God also allowed divorce in ancient Israel, but Jesus forbids it to Christians. Is this a contradiction? It sure can feel that way sometimes. Is God "allowed" to command what he pleases? Yes.
Now, this goes back to the ancient question: "Does God commands something because it is just, or is it just because he commands it?" I tend towards the Medieval view of divine simplicity—that God is identical with all of his attributes. So God and justice are the same thing. Which suggests to me that if these passages of Scripture don't *appear* just, it must be because I am failing to grasp some underlying unity.
All this isn't much in the way of answers, but it's how I try to think about such things.
This is something that Alexandria will be able to answer itself one day with the right vector representation, but how did St. Thomas of Aquinas square that particular circle?
A bit of searching brought this up; Article 5 is especially pertinent:
https://www.newadvent.org/summa/2094.htm
Thomas asserts God's absolute sovereignty over life and death, saying:
"All men alike, both guilty and innocent, die the death of nature: which death of nature is inflicted by the power of God on account of original sin, according to 1 Samuel 2:6: "The Lord killeth and maketh alive." Consequently, by the command of God, death can be inflicted on any man, guilty or innocent, without any injustice whatever."
All the objections and replies are worth a read, though.
While searching I also read the suggestion that the commands we see to put all the Canaanites to the sword was a Hebrew idiomatic hyperbole; indeed we see examples of hyperbole throughout Scripture ("If your eye causes you to sin,..." etc.).
If this is the case, then, as you suggested earlier, perhaps we are not to take it absolutely literally, in which case the moral or spiritual meaning becomes primary in governing our understanding of such passages.
It's still hard to conceive a god who kill innocent children en masse. Where's justice in that? To make justice you need first that someone conscientiously commits a crime and the punishment must fit the crime. If your god can break this rule then he's committing a contradiction of the rules which himself created, if he's contradictory then he isn't a real god
If you cook a meal, do you not have both the power and right to share it with whom you please, or to not share it at all?

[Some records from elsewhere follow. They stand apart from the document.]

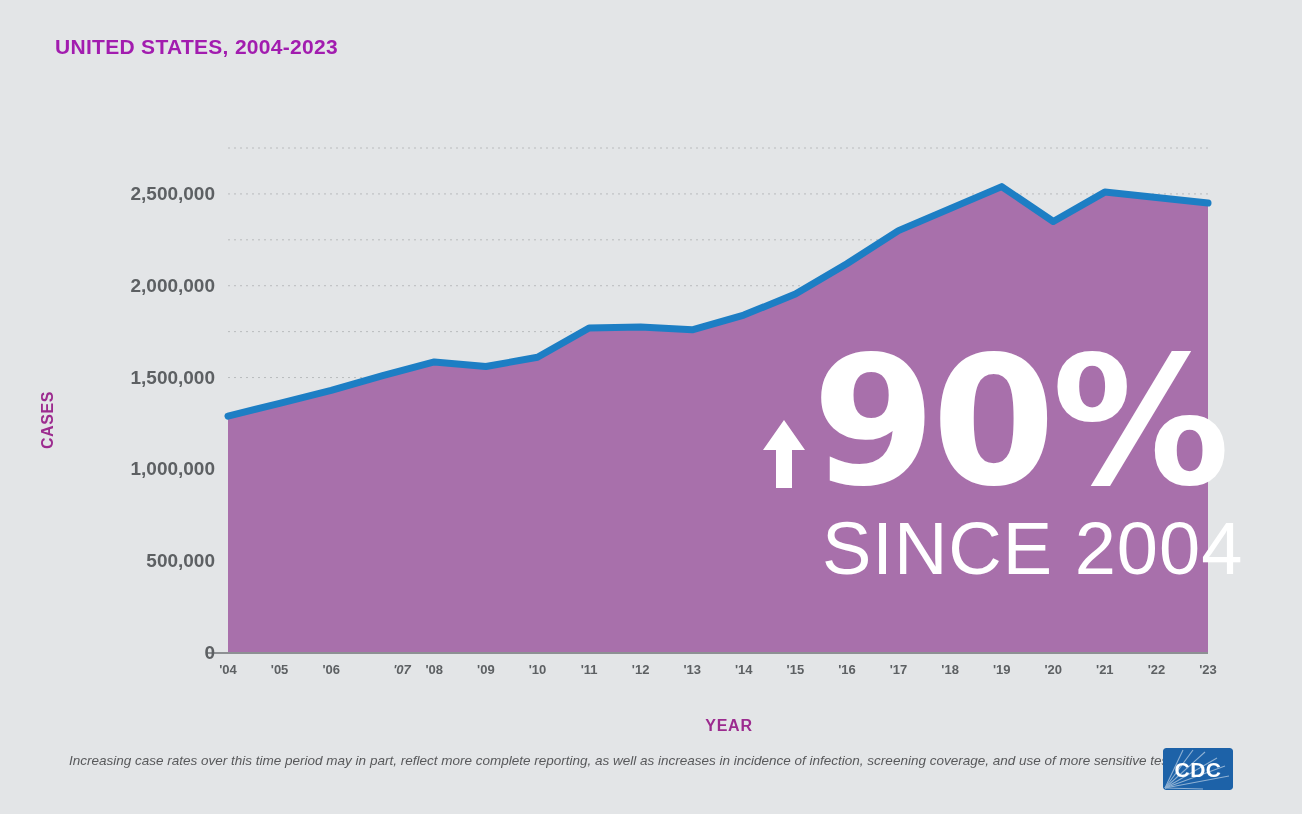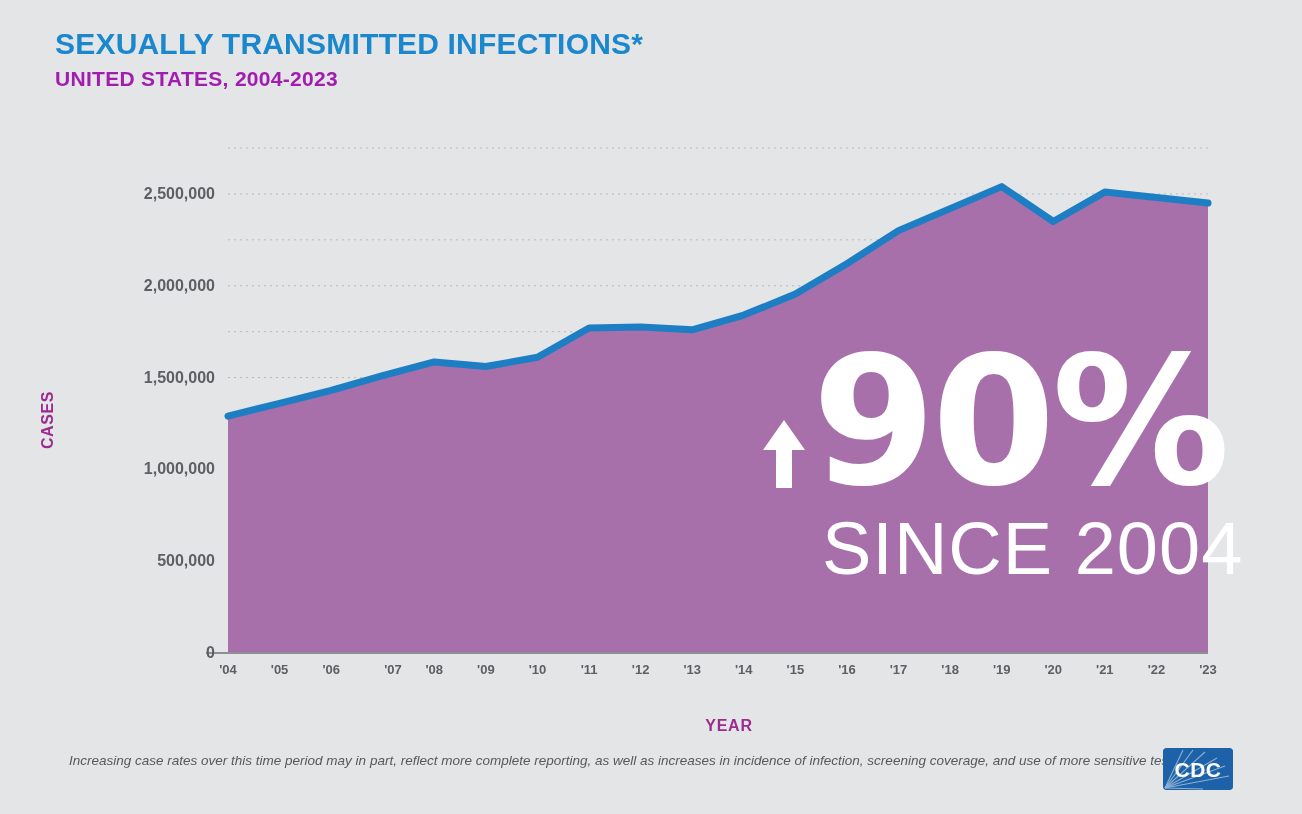--- a/index.html
+++ b/index.html
@@ -189,7 +189,6 @@
 <body>
 
 <div id="header">
-  <h1 id="main-title">SEXUALLY TRANSMITTED INFECTIONS*</h1>
   <h2 id="sub-title">UNITED STATES, 2004-2023</h2>
 </div>
 

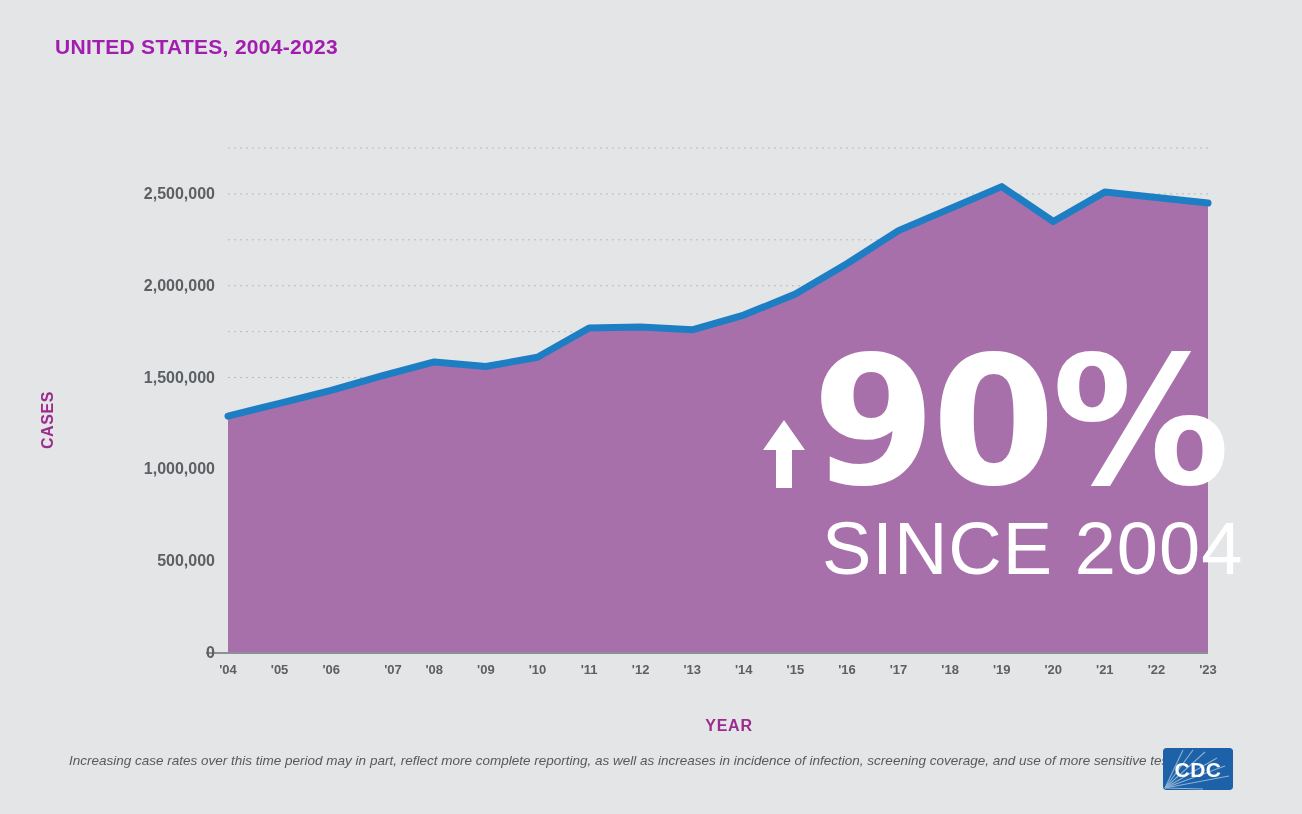--- a/index.html
+++ b/index.html
@@ -59,7 +59,7 @@
     position: absolute;
     right: 0;
     text-align: right;
-    font-size: 16px;
+    font-size: 19px;
     font-weight: bold;
     color: #5d6063;
     transform: translateY(-50%);

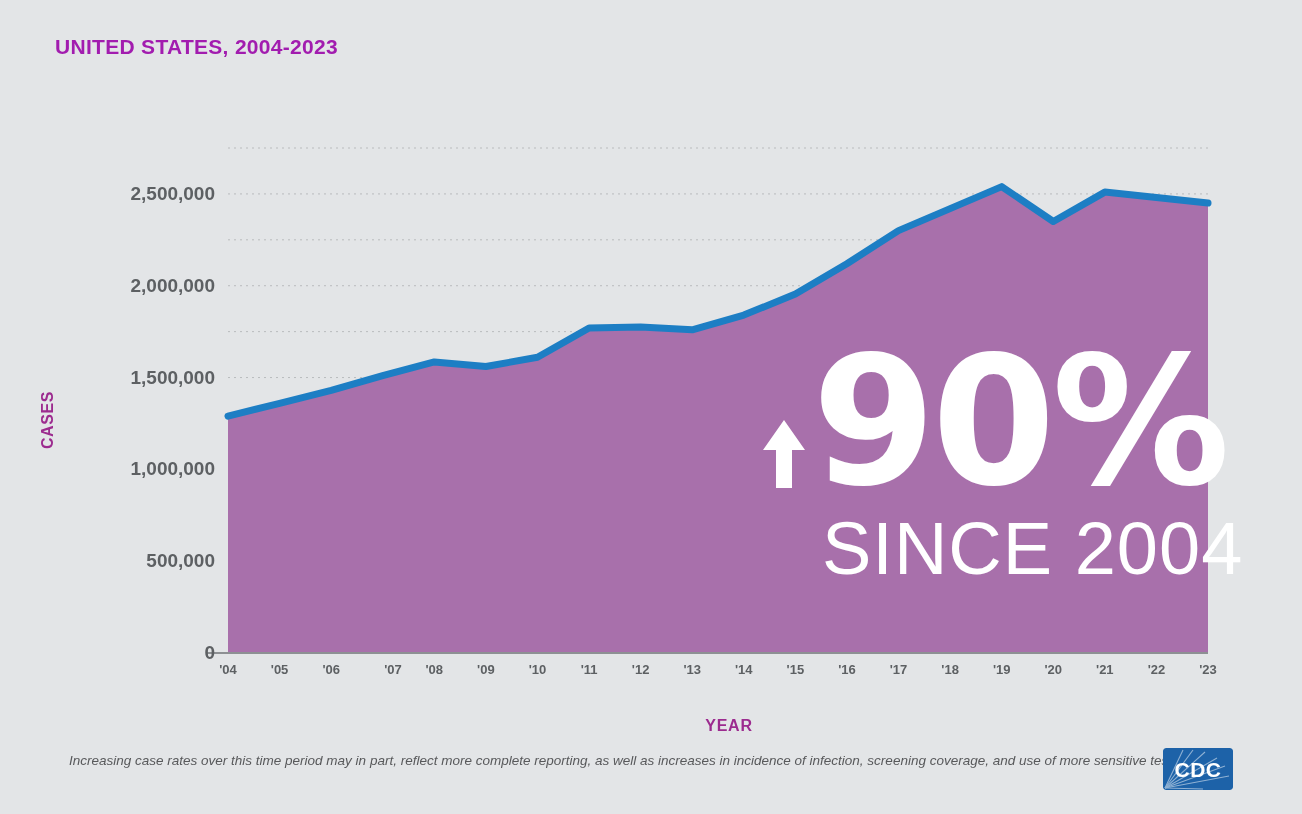--- a/index.html
+++ b/index.html
@@ -227,7 +227,7 @@
     <div class="x-tick-label" style="left: 228px;">'04</div>
     <div class="x-tick-label" style="left: 279.579px;">'05</div>
     <div class="x-tick-label" style="left: 331.158px;">'06</div>
-    <div class="x-tick-label" style="left: 393px;">'07</div>
+    <div class="x-tick-label" style="left: 402px; font-style: italic;">'07</div>
     <div class="x-tick-label" style="left: 434.316px;">'08</div>
     <div class="x-tick-label" style="left: 485.895px;">'09</div>
     <div class="x-tick-label" style="left: 537.474px;">'10</div>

That's exactly what I'm trying to point out: if the god of the Bible can change the notion of justice (opening exceptions from the natural law which himself supposedly created) whenever he wants then he cannot be a god, because one of the characteristics of the God is being perfect and immutable, if he can "change his mind" about what is justice then he's mutable and mutability is not perfect
Did you read the except from the Summa? It addresses that very question.
Another example how the Bible is contradictory:
"The Lord reigns forever; he has established his throne for judgment.
He rules the world in righteousness and judges the peoples with equity."
(Psalm 9:7-8)
If he "judges with equity" why did he command the killing of innocent children?